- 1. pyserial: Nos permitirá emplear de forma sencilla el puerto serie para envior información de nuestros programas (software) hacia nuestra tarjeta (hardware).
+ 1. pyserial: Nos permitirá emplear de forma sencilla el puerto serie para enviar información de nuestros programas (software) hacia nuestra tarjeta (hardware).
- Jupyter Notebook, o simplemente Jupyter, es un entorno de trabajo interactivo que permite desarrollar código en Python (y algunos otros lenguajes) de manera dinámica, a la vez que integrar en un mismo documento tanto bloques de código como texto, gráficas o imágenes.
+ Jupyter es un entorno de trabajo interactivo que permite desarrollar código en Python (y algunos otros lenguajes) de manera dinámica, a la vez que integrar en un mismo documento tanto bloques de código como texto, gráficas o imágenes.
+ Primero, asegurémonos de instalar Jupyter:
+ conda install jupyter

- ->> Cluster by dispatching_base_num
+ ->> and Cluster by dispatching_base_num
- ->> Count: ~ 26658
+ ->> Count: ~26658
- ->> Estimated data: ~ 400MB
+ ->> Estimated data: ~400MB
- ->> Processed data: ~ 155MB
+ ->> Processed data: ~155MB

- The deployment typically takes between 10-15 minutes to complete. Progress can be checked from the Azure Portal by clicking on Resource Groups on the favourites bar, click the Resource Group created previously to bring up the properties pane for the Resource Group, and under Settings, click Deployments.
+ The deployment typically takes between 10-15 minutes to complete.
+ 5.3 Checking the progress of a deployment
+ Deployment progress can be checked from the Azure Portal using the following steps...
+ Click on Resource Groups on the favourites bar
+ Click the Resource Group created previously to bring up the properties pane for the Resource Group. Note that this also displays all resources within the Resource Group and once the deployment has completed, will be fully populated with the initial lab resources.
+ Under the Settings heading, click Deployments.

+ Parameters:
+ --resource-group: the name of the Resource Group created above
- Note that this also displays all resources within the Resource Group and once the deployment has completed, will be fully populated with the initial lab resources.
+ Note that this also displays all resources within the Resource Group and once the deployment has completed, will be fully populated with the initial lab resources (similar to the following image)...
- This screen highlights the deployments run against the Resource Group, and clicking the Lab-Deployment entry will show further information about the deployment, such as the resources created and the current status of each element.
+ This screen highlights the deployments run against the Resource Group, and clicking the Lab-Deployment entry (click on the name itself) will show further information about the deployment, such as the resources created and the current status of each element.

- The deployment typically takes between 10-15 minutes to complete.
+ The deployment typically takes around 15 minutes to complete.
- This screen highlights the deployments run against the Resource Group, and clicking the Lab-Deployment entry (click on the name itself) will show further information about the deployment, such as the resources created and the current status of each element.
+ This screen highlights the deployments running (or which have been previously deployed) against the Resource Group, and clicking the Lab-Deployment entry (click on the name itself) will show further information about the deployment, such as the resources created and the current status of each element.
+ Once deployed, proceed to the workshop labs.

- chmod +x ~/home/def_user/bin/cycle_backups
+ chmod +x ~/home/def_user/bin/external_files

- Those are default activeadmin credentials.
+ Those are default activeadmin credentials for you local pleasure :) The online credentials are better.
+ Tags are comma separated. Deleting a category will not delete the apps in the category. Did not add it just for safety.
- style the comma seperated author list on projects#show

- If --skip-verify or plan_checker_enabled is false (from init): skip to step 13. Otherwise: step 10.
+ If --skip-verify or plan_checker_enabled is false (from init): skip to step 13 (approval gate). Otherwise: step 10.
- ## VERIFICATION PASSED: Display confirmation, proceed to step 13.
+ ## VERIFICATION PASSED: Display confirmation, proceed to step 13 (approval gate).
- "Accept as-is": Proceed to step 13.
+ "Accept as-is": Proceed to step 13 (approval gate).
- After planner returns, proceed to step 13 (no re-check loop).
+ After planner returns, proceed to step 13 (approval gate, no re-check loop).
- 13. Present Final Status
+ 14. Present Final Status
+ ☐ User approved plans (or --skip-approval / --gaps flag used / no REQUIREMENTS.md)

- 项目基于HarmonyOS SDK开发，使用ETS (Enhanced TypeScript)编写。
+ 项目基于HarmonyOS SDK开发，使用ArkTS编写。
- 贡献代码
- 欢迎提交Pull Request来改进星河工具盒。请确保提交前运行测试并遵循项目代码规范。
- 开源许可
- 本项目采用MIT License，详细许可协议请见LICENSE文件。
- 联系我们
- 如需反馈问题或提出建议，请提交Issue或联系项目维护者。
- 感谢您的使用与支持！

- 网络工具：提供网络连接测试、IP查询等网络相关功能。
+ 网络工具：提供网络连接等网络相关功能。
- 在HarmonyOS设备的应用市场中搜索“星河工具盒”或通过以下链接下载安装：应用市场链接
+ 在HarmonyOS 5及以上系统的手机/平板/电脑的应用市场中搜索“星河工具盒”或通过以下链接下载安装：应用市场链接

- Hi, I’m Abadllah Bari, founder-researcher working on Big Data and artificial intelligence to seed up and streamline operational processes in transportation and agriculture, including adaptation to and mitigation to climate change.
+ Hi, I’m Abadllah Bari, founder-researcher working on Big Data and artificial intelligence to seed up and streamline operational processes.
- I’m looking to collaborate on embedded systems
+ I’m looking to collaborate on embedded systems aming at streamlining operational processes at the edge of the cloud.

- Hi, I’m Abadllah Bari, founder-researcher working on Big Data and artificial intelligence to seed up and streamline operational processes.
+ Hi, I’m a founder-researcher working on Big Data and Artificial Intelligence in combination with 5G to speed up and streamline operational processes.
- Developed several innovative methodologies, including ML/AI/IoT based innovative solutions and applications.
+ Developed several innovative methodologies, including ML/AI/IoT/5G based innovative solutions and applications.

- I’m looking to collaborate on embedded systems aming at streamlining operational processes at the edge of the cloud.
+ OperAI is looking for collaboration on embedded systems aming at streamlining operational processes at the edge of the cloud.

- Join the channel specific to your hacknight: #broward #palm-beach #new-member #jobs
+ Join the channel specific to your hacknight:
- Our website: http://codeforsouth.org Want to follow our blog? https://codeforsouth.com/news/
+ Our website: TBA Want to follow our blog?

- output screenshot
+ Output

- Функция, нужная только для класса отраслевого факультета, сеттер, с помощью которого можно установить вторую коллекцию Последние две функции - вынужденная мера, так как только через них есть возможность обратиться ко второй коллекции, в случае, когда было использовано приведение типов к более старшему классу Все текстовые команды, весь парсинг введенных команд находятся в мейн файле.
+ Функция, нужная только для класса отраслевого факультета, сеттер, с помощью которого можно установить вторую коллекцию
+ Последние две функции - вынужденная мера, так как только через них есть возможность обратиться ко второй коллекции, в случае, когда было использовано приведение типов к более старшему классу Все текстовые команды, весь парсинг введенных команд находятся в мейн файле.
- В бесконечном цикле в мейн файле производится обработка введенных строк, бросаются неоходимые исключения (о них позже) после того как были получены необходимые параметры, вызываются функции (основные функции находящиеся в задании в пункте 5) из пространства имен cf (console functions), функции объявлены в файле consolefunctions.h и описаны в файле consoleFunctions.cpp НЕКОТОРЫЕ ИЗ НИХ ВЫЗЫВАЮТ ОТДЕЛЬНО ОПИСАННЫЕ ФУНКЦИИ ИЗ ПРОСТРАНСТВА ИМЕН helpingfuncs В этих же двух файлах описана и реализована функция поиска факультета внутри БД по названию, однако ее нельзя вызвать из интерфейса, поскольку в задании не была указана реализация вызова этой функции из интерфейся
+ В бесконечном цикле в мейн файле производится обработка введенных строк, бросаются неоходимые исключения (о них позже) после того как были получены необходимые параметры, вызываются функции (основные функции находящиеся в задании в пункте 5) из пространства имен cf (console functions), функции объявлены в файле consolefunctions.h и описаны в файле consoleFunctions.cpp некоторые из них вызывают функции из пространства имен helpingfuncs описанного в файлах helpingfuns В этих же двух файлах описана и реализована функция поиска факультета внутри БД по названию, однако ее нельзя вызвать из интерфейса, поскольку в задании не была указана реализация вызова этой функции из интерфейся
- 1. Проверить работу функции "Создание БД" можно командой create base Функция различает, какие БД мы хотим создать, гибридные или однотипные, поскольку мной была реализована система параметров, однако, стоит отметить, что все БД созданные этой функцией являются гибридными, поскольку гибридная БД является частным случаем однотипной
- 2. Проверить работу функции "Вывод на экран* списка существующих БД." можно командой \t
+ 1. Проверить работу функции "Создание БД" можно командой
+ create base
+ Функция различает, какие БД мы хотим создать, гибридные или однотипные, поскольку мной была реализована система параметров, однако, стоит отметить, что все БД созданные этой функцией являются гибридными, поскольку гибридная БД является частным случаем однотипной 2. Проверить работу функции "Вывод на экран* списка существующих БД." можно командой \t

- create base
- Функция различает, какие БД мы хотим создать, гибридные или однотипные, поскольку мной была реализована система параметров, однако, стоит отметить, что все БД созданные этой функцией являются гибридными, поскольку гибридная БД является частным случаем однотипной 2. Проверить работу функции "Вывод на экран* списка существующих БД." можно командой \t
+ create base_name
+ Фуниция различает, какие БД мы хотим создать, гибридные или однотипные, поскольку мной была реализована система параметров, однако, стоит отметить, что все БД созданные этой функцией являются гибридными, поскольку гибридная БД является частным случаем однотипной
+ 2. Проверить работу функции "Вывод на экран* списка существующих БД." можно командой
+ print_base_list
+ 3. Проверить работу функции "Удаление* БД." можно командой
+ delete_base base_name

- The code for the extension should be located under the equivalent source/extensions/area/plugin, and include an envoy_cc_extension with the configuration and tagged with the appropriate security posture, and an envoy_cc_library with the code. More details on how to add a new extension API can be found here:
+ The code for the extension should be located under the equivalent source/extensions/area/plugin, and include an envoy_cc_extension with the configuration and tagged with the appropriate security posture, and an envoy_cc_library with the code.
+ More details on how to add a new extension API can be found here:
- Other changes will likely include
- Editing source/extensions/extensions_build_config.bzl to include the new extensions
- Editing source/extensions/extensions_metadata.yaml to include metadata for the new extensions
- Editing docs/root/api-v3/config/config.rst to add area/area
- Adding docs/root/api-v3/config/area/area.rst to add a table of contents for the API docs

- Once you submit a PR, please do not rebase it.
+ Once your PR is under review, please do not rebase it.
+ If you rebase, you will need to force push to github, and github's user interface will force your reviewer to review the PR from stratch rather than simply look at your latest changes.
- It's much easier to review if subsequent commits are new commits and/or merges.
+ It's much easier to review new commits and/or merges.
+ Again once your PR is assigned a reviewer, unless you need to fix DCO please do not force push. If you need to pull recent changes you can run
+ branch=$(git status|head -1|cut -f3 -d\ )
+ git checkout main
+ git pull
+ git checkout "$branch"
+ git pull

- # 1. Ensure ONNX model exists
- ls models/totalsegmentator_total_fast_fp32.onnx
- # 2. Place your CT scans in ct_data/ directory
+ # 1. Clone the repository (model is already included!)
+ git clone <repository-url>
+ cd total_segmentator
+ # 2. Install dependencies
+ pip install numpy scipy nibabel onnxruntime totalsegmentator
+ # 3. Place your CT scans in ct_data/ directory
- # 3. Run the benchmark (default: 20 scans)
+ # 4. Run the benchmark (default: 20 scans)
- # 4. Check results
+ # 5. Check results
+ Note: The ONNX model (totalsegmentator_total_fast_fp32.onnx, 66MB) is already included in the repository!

● ● ● ●

Take from the material every line that holds "algunos".

◆ Solution to the exercise ◆
- Jupyter Notebook, o simplemente Jupyter, es un entorno de trabajo interactivo que permite desarrollar código en Python (y algunos otros lenguajes) de manera dinámica, a la vez que integrar en un mismo documento tanto bloques de código como texto, gráficas o imágenes.
+ Jupyter es un entorno de trabajo interactivo que permite desarrollar código en Python (y algunos otros lenguajes) de manera dinámica, a la vez que integrar en un mismo documento tanto bloques de código como texto, gráficas o imágenes.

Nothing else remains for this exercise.